You are viewing a plain text version of this content. The canonical link for it is here.
Posted to dev@xalan.apache.org by Howard Stearns <st...@curl.com> on 2001/10/31 21:24:54 UTC

big files / No more DTM IDs / ArrayIndexOutOfBounds

I'm looking for

  reports of progress,
  suggested workarounds, or
  suggestions for getting help (e.g., contacting anyone with offers to
reproduce)

for the "No more DTM IDs" or "ArrayIndexOutOfBounds" problem.

-------------
I have a 1MB .xml file and stylesheet that turns it into 300+ .html
files with 15,000+ internal links.  There's an index that, for each
linked-to term, lists all the sections that contain the term.

Using Xalan-Java 2.2 D9, I got ArrayIndexOutOfBoundsErrors similar to
what has been reported in Bug 3438 and Bug 2983.  When I tried
Xalan-Java 2.2 D11, the error changed to DTMException: No more DTM IDs
are available (as has been reported for 2983).

I am a command-line xalan user (e.g., xalan.xslt.Process, not my own
Java code).  I cannot reproduce this with a smaller file -- deleting
chunks of the source document moves the error around, or gets rid of it
entirely.  I can't seem to find either source .xml that always triggers
the problem, nor a problem with the .xsl that triggers the problem with
smaller input.  Thus I'm convinced it's a size-problem/Xalan-bug.

If it will help someone solve the problem, I can try to supply a
reproducable .xml and .xsl fileset, but purging the .xml of proprietary
data is a bit of work, and it sounds like the problem already has two
tickets filed.  (Maybe Bug 3447 is related, too?)

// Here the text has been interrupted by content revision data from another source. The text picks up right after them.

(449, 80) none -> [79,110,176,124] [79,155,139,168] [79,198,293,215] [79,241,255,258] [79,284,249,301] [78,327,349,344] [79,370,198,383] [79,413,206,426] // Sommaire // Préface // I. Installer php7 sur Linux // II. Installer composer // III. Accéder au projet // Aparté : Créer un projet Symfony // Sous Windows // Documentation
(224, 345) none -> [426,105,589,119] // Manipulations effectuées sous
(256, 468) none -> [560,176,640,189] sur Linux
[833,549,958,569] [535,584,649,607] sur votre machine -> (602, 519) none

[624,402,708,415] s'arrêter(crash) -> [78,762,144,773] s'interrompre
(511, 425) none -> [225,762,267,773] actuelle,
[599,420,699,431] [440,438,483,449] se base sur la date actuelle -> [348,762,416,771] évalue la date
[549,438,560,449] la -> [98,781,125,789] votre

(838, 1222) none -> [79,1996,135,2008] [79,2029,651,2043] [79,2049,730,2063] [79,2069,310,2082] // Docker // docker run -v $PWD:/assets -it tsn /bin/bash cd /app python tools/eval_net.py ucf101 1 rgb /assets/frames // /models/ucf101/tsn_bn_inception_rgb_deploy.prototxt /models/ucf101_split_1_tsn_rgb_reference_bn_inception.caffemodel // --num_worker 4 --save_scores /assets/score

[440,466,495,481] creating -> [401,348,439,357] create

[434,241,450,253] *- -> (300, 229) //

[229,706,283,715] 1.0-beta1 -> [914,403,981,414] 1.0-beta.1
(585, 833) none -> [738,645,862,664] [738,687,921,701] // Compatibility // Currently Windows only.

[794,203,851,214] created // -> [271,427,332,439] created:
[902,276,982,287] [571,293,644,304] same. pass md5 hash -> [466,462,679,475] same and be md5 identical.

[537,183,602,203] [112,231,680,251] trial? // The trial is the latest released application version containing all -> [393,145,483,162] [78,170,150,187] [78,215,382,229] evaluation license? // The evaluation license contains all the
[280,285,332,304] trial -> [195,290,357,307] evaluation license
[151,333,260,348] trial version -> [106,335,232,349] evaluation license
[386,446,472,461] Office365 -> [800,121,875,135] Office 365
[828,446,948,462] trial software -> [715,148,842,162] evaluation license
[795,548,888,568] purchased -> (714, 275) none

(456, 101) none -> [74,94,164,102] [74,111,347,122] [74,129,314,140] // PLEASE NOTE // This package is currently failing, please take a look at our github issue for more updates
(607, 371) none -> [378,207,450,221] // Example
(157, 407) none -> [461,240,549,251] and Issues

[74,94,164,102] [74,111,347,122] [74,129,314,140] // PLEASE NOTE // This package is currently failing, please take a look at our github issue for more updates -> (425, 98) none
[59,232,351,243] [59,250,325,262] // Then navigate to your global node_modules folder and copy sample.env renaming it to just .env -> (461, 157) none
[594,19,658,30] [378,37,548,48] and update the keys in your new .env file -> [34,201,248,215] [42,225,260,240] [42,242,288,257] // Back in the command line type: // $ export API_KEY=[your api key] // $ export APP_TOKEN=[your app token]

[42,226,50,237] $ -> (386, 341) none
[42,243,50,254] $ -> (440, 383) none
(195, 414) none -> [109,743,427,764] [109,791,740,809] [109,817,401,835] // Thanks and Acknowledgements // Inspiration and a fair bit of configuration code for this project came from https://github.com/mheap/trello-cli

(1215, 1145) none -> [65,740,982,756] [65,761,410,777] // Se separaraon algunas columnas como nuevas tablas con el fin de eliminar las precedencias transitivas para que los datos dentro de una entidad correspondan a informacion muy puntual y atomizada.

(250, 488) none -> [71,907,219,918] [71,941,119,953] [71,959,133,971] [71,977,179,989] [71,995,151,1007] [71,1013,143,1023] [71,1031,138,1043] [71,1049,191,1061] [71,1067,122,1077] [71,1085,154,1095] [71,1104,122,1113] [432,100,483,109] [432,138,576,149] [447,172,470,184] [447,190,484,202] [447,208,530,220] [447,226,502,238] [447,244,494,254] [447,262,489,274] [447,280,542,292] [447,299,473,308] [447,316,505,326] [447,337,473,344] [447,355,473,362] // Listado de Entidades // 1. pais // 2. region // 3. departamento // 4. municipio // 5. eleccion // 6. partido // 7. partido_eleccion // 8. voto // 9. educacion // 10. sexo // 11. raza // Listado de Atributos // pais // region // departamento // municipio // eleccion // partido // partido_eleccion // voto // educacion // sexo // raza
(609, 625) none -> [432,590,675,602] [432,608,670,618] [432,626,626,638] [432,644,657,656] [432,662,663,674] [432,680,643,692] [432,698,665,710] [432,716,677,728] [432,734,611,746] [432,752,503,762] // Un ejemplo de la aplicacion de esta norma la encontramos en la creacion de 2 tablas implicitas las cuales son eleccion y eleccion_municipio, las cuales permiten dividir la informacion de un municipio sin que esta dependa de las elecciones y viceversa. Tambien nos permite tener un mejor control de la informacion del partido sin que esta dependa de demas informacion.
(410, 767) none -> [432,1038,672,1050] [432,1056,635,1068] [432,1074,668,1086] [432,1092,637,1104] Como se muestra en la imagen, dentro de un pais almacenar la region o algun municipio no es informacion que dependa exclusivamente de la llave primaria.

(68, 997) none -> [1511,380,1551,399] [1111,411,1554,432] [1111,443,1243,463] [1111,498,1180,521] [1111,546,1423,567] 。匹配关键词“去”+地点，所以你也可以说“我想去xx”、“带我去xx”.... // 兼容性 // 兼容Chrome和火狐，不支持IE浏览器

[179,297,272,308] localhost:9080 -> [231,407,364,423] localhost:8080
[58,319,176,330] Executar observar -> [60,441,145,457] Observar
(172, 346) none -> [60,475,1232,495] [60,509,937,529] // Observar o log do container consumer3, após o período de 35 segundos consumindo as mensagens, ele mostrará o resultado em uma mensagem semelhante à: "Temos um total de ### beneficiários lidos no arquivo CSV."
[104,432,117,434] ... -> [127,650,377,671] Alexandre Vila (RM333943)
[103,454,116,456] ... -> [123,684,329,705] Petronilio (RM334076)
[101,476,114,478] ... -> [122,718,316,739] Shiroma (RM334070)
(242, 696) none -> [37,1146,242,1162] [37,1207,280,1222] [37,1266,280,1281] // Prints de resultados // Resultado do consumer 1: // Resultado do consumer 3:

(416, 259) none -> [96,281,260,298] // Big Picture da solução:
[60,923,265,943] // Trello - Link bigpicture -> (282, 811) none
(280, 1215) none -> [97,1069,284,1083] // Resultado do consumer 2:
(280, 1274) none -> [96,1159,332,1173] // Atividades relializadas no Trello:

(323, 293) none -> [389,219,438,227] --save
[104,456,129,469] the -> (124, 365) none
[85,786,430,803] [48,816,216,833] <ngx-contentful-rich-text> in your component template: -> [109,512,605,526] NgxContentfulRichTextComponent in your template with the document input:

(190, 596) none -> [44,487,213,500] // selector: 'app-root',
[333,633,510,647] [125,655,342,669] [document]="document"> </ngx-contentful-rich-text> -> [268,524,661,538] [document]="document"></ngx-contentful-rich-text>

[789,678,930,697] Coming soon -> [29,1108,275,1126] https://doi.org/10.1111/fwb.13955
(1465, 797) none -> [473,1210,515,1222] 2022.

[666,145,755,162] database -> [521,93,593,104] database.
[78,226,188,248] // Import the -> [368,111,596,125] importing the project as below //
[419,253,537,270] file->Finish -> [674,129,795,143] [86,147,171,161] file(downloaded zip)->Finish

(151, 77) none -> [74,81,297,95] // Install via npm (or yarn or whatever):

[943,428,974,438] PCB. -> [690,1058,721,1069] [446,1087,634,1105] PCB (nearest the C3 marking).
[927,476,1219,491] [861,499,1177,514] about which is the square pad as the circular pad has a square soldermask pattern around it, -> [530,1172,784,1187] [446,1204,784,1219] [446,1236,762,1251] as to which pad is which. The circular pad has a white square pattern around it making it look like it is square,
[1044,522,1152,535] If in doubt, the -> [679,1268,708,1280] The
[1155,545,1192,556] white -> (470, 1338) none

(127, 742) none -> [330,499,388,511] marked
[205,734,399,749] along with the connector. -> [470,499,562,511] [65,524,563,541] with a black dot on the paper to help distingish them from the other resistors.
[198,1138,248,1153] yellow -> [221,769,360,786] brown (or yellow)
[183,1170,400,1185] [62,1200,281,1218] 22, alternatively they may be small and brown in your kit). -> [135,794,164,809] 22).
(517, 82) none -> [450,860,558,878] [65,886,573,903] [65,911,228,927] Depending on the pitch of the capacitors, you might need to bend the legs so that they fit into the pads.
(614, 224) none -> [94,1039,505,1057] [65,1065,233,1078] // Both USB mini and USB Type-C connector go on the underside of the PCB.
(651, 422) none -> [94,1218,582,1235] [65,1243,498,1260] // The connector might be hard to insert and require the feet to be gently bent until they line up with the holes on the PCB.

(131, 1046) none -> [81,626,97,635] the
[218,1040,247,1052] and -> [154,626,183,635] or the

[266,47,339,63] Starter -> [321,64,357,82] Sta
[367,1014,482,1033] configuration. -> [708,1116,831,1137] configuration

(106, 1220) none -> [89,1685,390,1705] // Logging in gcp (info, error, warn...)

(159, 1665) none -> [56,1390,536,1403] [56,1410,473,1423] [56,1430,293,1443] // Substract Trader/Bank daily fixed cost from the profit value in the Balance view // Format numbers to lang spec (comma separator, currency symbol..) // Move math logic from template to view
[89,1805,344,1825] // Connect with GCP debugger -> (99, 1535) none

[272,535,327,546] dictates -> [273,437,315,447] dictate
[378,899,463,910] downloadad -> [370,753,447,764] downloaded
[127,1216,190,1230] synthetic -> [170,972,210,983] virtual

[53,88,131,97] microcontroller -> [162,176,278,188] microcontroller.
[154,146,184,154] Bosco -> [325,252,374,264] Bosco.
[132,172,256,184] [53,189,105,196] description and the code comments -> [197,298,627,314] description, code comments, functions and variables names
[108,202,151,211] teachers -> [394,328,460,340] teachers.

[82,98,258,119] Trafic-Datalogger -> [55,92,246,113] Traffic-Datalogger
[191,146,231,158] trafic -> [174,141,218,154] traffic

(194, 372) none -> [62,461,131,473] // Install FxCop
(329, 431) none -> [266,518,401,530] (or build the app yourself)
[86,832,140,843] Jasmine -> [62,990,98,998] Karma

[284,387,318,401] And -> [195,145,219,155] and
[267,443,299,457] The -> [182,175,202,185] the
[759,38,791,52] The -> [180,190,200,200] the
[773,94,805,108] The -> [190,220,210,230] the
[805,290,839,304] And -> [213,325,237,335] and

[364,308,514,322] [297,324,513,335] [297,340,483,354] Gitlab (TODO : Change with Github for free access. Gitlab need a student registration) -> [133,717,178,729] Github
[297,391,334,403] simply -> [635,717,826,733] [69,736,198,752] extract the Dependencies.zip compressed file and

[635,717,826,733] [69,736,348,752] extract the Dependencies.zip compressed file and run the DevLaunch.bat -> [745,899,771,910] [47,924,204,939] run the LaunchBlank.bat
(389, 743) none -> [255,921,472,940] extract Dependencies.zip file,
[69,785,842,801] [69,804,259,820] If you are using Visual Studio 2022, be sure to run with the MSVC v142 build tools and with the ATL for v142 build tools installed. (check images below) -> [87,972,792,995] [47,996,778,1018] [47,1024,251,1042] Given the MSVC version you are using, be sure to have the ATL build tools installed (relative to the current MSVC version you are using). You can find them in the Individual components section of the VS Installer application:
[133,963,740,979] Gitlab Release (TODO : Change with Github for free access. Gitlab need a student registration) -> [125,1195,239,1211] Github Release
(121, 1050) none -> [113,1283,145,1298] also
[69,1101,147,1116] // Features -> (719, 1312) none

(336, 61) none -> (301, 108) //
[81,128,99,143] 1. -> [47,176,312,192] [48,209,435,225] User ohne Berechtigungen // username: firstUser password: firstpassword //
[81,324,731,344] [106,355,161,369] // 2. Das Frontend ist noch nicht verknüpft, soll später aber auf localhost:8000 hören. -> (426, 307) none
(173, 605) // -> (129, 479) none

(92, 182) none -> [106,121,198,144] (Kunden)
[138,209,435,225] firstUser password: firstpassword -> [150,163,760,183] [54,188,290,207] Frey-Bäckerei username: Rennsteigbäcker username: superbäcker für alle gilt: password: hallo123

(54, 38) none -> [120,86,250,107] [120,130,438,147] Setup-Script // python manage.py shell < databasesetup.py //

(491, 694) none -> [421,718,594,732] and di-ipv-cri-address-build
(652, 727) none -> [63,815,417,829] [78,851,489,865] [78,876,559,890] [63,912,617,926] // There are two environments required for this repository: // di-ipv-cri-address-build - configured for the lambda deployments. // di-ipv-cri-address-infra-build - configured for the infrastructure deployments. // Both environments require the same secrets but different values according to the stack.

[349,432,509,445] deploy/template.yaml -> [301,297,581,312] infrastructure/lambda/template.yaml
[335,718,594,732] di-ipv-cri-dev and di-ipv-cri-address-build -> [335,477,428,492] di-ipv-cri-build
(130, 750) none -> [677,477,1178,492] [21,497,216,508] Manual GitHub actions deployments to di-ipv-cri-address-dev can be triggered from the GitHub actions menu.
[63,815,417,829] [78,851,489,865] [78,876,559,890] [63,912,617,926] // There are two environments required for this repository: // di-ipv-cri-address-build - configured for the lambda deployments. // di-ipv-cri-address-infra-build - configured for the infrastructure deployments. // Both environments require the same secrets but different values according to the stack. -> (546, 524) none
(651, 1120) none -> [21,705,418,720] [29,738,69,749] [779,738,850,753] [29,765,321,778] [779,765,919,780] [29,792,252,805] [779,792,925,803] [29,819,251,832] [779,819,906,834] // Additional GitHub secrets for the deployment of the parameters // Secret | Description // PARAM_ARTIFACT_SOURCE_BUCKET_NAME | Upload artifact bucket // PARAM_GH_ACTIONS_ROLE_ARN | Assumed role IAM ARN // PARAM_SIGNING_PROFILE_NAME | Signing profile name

[I have now exhausted my knowledge of both Xalan internals and Apache
procedures and infrastructure.]

One (red herring?) clue: processing the .xml with saxon does produce
complete results, but the fancy index is silently blank.  The index
works properly with xalan on a smaller data set.  In fact, I *think* I
can run every part of my .xml through and get the right results, just
not the whole thing at once.

Re: big files / No more DTM IDs / ArrayIndexOutOfBounds

Posted by Benjamin Franz <sn...@nihongo.org>.
On Wed, 31 Oct 2001, Howard Stearns wrote:

> I'm looking for
>
>   reports of progress,
>   suggested workarounds, or
>   suggestions for getting help (e.g., contacting anyone with offers to
> reproduce)
>
> for the "No more DTM IDs" or "ArrayIndexOutOfBounds" problem.

I just encountered this problem this morning myself. The issue seems to
stem from the low size (22 bits) set in org/apache/xml/dtm/DTMManager.java
for IDENT_DTM_NODE_BITS. The process of transforming large XML documents
simple overwhelms this - especially if the stylesheets make use of loops
and xml:variable/xml:param (we encountered it generating HTML with a few
hundred select options from a 1.5 Mb XML file). Our workaround (obviously
not a long term solution) was to factor the xml:variable expressions out
of the xsl:for-each expressions to lower the number of nodes that were
generated during the transform.

I have been looking at org/apache/xml/dtm/DTMManager.java to try and see
what immediate impact increasing IDENT_DTM_NODE_BITS to around 26 bits and
recompiling would have. This looks like something that should be
re-examined in terms of its 'hardwiredness'. I also wonder if 'int' is the
appropriate bit vector length to be used for node identifiers - I think
'long' may be a better long term fit since it appears that increasing the
number of nodes immediately begins noticably impacting the number of
documents permitted adversely.

If anyone else has suggestions, I'm interested in this as well.

-- 
Benjamin Franz

 "Code as if whoever maintains your code is a violent
  psychopath who knows where you live."
                    -- Nancy Lebovitz, the button lady